**To do**: Locate all lines in the data below that hold "then" and show them.

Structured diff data
= Beginning of Section =

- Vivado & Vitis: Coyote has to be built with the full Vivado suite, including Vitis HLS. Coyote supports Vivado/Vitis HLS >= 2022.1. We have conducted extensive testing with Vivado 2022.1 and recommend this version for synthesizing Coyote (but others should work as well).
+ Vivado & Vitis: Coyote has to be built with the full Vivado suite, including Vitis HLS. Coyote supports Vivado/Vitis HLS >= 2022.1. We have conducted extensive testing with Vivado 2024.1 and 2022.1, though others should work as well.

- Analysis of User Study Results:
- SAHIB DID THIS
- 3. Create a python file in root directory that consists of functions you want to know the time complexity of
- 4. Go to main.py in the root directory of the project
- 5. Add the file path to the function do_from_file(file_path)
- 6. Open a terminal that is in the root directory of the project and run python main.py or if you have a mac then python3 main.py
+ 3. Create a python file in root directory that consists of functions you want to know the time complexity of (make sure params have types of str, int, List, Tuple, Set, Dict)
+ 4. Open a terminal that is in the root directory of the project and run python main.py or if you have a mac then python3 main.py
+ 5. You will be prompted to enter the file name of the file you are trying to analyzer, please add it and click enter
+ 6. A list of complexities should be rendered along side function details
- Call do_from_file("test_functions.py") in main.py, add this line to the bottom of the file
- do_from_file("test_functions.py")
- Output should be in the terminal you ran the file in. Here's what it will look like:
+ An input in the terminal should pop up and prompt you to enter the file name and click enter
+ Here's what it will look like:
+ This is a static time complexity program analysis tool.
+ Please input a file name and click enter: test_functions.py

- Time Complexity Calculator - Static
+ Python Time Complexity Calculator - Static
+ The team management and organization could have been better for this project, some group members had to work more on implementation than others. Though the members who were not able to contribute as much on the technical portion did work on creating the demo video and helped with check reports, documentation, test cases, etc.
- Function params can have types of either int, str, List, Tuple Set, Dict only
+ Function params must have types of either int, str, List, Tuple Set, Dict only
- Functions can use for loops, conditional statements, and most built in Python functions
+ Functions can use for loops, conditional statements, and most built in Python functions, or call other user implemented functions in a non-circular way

= End of Section =

**Answer box**:
- 6. Open a terminal that is in the root directory of the project and run python main.py or if you have a mac then python3 main.py
+ 4. Open a terminal that is in the root directory of the project and run python main.py or if you have a mac then python3 main.py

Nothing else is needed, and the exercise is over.